Your task is to repeat the records exactly from the line containing "- 3. Setting" onward, through the final line.

[Opening Data for review section]

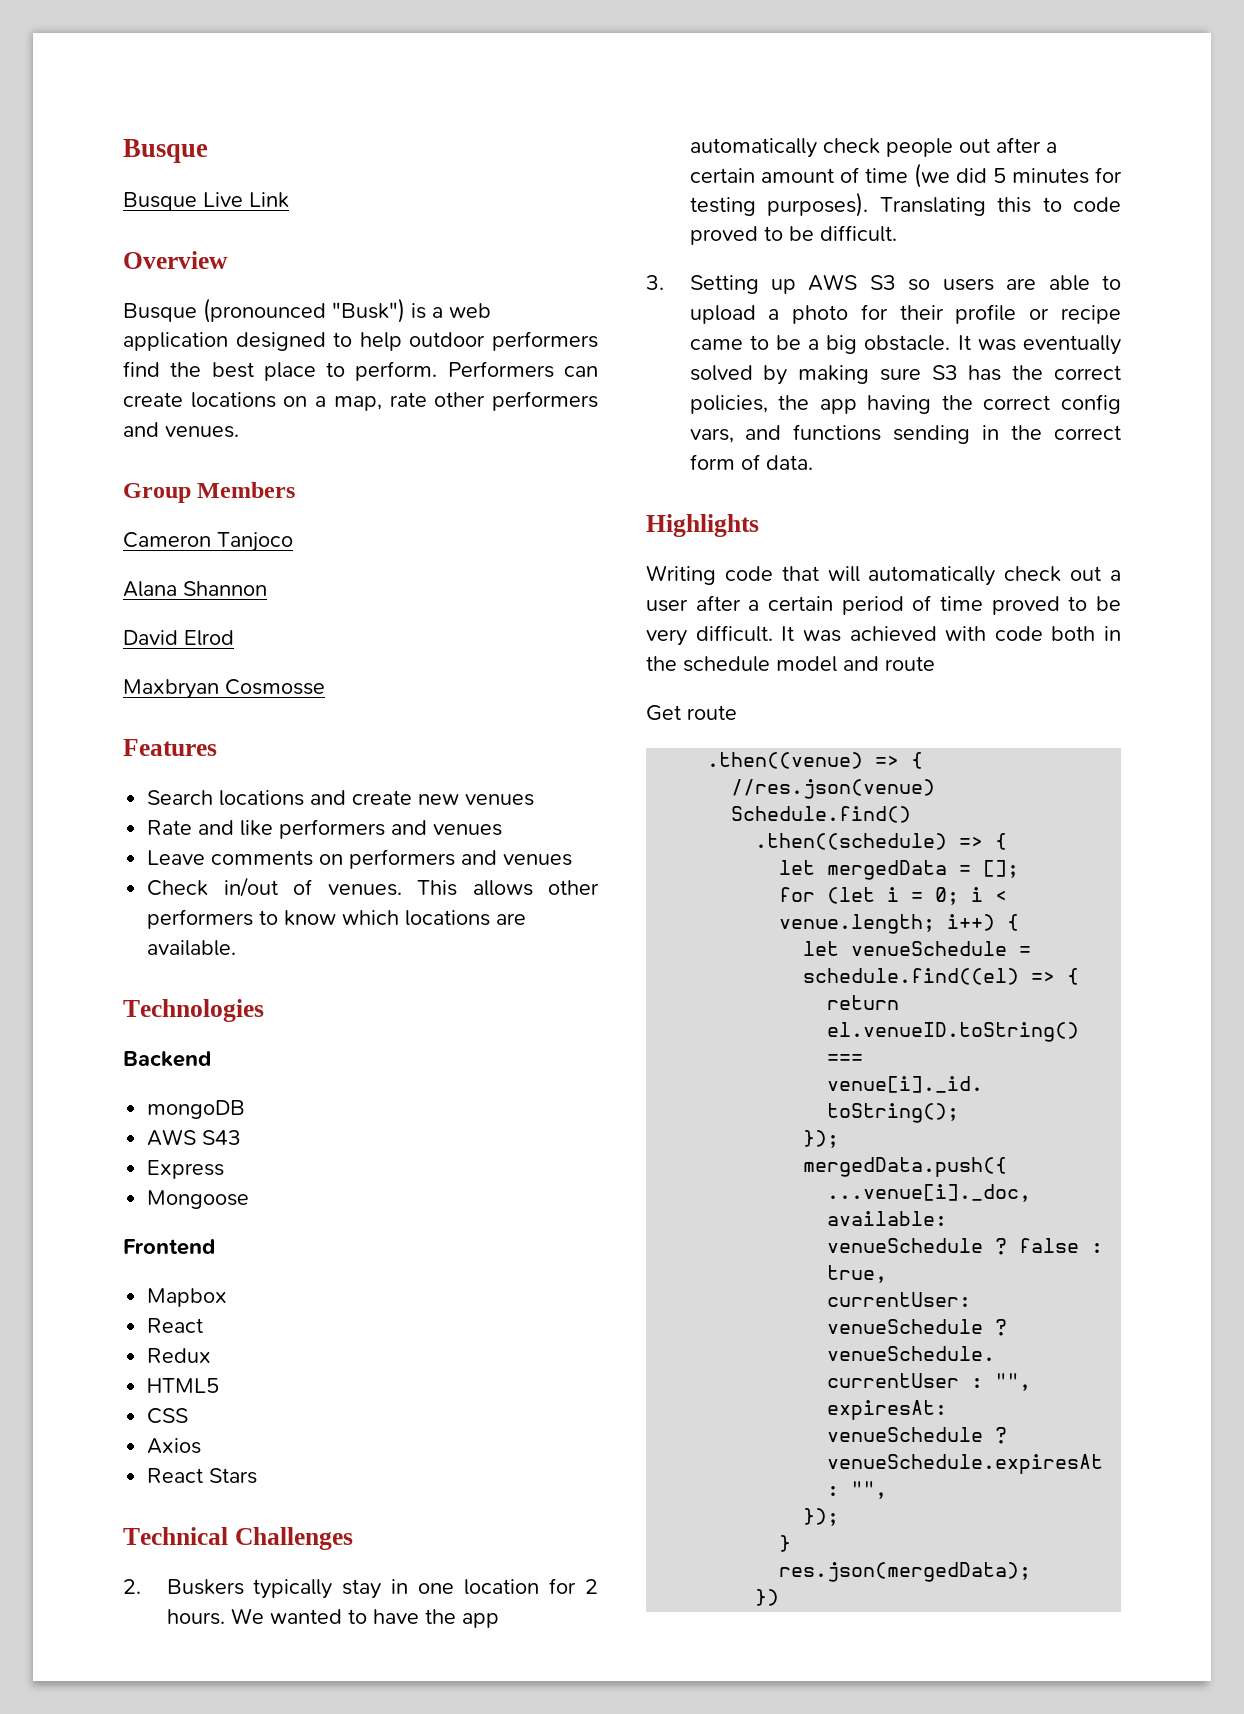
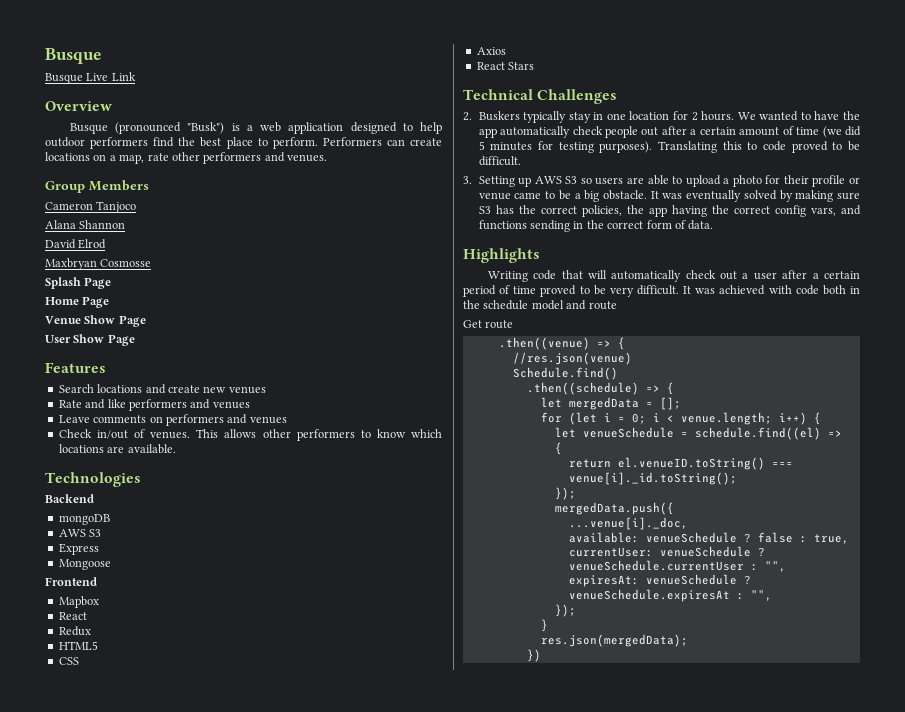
+ Splash Page
+ Home Page
+ Venue Show Page
+ User Show Page
  mongoDB
- AWS S43
+ AWS S3
- 3. Setting up AWS S3 so users are able to upload a photo for their profile or recipe came to be a big obstacle.
+ 3. Setting up AWS S3 so users are able to upload a photo for their profile or venue came to be a big obstacle.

[Closing Data for review section]

## Exercise answer
- 3. Setting up AWS S3 so users are able to upload a photo for their profile or recipe came to be a big obstacle.
+ 3. Setting up AWS S3 so users are able to upload a photo for their profile or venue came to be a big obstacle.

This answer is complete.